Questo squilibrio può crearsi o per una carenza di omega 3 nell’alimentazione media, o per un abnorme eccesso di omega-6.
In caso di carenza, l’integrazione di omega-3 sottoforma di pillole o alimenti fortificati è quello che effettivamente si promuove. In questo modo si inducono le persone a scegliere gli alimenti che in etichetta vantano un contenuto extra di Omega 3, come nel caso di alcune marche di latte, o di integratori alimentari, nei confronti dei quali ho sempre manifestato forti dubbi.
Se consideriamo la seconda possibilità, l’eccesso di omega 6, la questione sarebbe molto spinosa per l’industria alimentare, dal momento che anche i vantati“olii e grassi vegetali (non idrogenati)” non sono solo fonte di grassi trans, ma anche di omega 6.
Mi viene da dire che un buon punto di partenza sarebbe ridurre drasticamente l’utilizzo di prodotti industriali(!)
Omega 3: integratori o pesce?
Tornando alla domanda di partenza, meglio l’alimento o l’integratore o gli alimenti arricchiti di Omega 3, uno studio condotto nel 2009, ha indagato i risultati provenienti da ben 45 diversi studi su omega-3, pesce e rischio cardiovascolare, concludendo che
“(…) apporta più beneficio alla salute il consumo di pesce anziché l’esclusiva integrazione di omega-3; benché il meccanismo non sia stato chiarito, è probabile che nel pesce ad essere veramente protettiva sia l’interazione degli omega-3 con altri nutrienti in esso contenuti, e non la sola presenza di questi acidi grassi.

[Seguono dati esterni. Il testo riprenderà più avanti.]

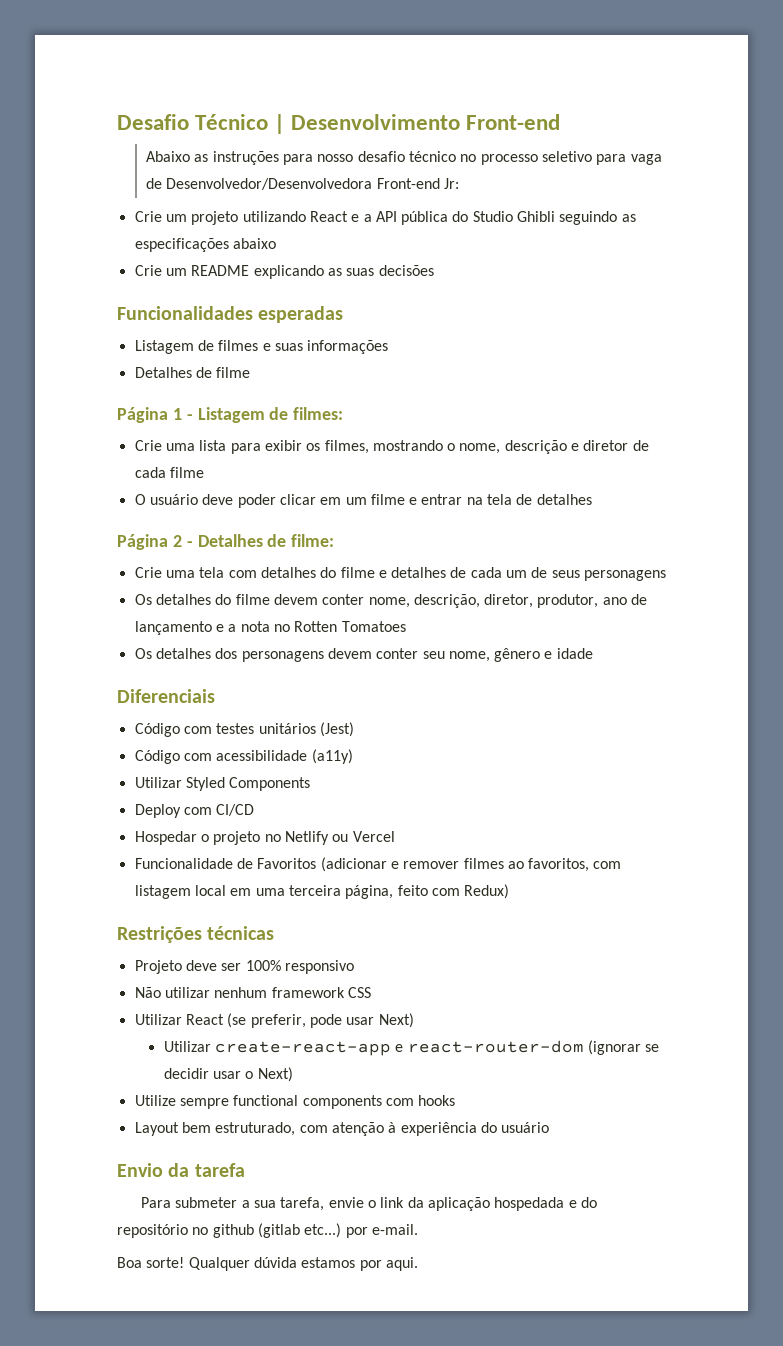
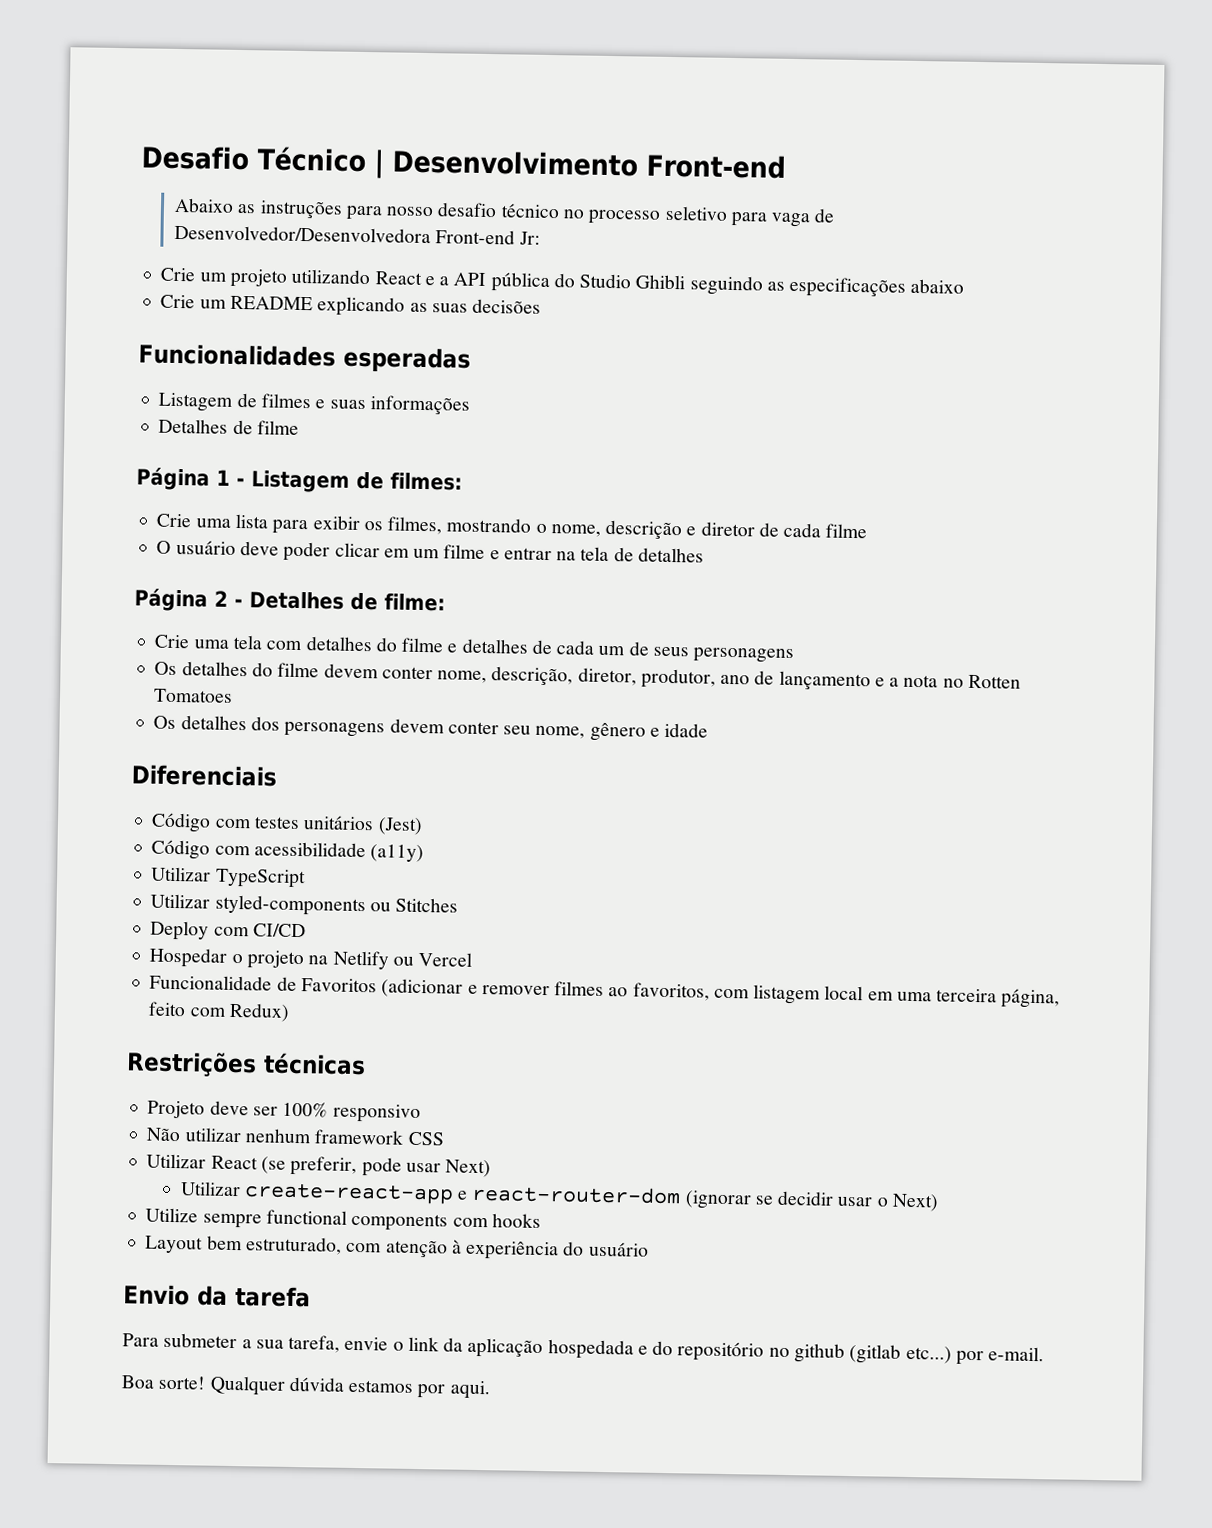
- Utilizar Styled Components
+ Utilizar TypeScript
+ Utilizar styled-components ou Stitches
- Hospedar o projeto no Netlify ou Vercel
+ Hospedar o projeto na Netlify ou Vercel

Il consumo di pesce è stato correlato a minori livelli di trigliceridi, colesterolo LDL, aggregazione piastrinica, aritmia cardiaca, infiammazione, funzione endoteliale e pressione sanguigna (tutti fattori di rischio per infarto, ictus ed eventi coronarici)(…)”.
Se da un lato questo studio ha confermato che sia l’alimento completo a far bene alla salute e non l’estratto di una singola molecola, dall’altro bisogna considerare anche la salubrità del pesce attualmente in commercio.
L’inquinamento dei mari influisce sulla qualità del pesce che risulta essere maggiormente contaminato da tossine e metalli pesanti come il mercurio rispetto a cent’anni fa.
Quale pesce scegliere?
- Evita il tonno (sia in scatola che fresco), pesce spada, il pangasio ed altre specie ittiche di grossa taglia: sono ottimi accumulatori di metalli e tossici, perchè vivono di più, sono carnivori e assorbono più inquinanti dalle acque e da altri pesci.
- Evita il pesce in scatola, riduci i contaminanti come i metalli. Preferisci il pesce fresco o surgelato.
- Evita il pesce fritto, panato, bastoncini di pesce, alteri il loro grasso buono.
- Consuma spesso il pesce, 2-3 volte a settimana.
- Preferisci pesci di piccola taglia: alici, sardine, sgombro, cefalo, etc…
- Per i vegetariani e i vegani, l’olio di semi di lino, le noci e altra frutta secca possono rappresentare ottime fonti alternative al pesce per gli omega-3.